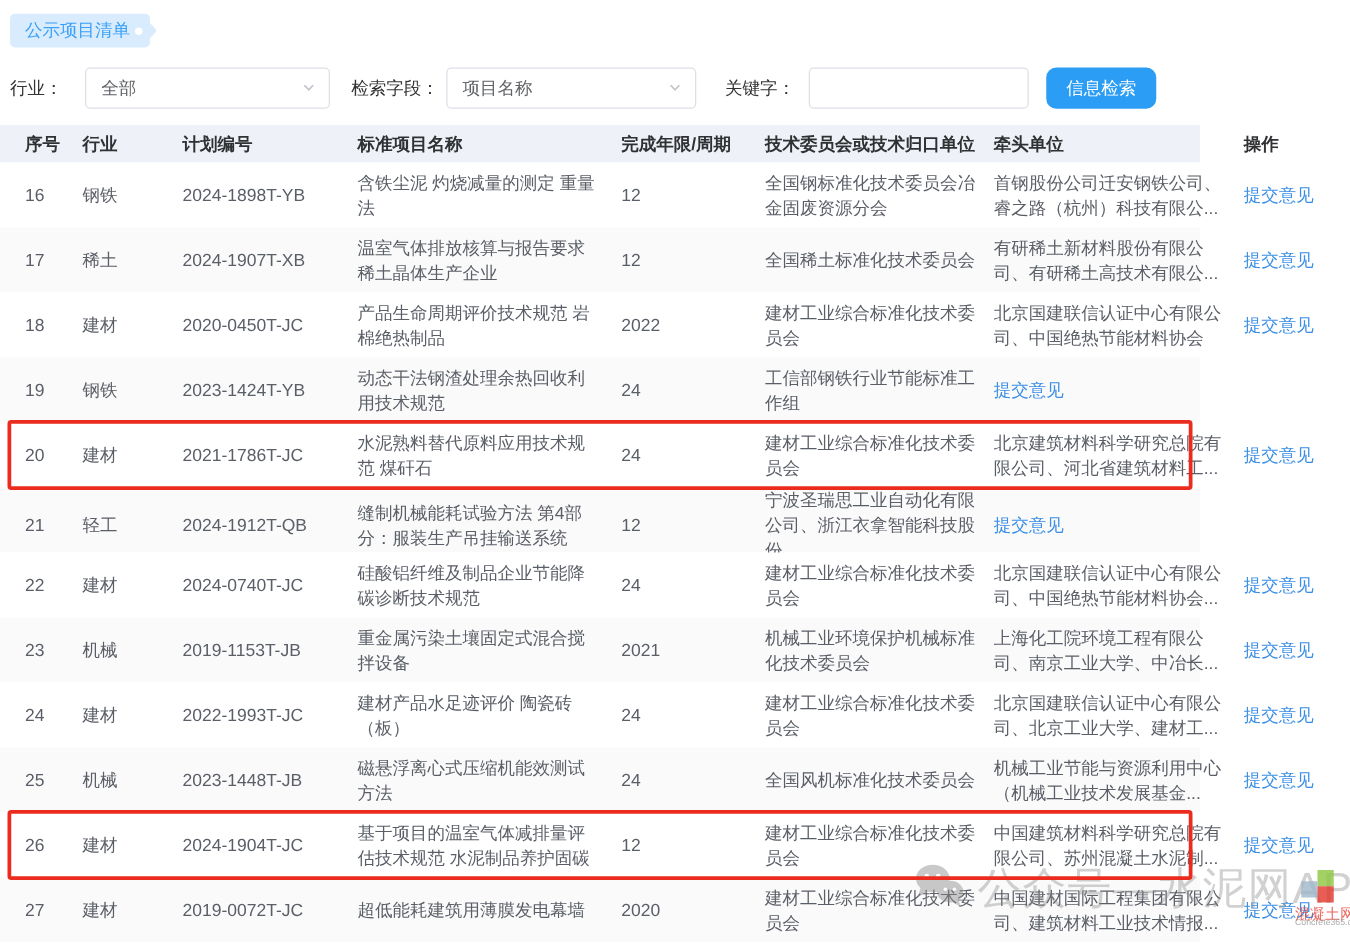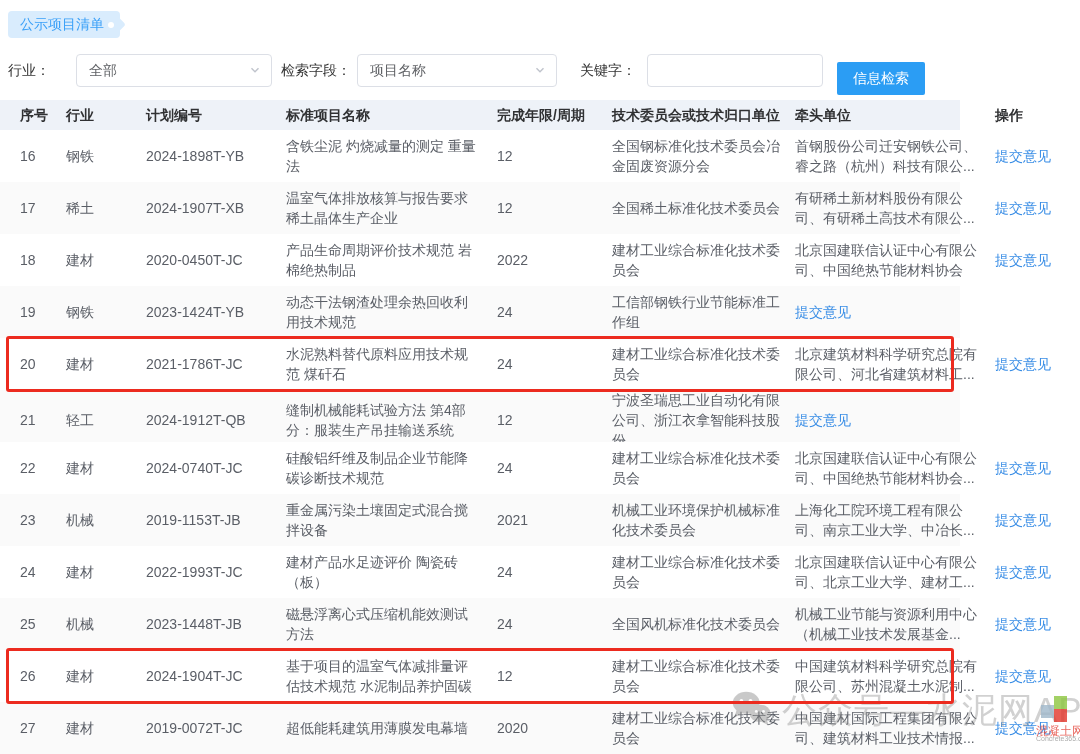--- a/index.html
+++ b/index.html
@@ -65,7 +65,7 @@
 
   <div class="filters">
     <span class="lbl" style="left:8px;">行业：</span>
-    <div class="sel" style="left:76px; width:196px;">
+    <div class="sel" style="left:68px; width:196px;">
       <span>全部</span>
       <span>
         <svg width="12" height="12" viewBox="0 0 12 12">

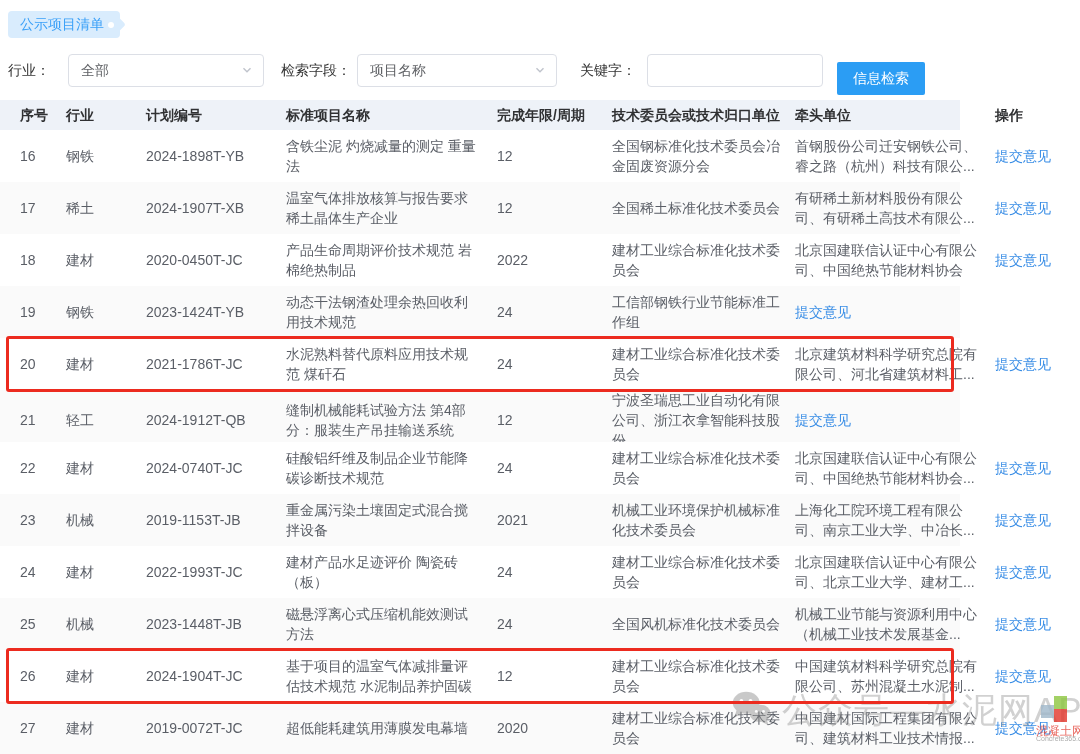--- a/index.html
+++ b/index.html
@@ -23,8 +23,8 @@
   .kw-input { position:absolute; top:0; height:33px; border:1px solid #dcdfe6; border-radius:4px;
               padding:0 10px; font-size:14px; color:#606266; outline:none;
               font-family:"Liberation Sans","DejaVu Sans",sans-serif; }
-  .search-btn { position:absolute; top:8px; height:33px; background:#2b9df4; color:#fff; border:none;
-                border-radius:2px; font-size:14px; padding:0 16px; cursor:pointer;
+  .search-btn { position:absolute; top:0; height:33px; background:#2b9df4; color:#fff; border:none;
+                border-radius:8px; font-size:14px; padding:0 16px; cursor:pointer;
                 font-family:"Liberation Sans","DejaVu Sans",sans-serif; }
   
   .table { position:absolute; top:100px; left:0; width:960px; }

===

Only lines with the string "color" are wanted; please find each one in the listing and copy it.

> Task response:
               padding:0 10px; font-size:14px; color:#606266; outline:none;
-  .search-btn { position:absolute; top:8px; height:33px; background:#2b9df4; color:#fff; border:none;
+  .search-btn { position:absolute; top:0; height:33px; background:#2b9df4; color:#fff; border:none;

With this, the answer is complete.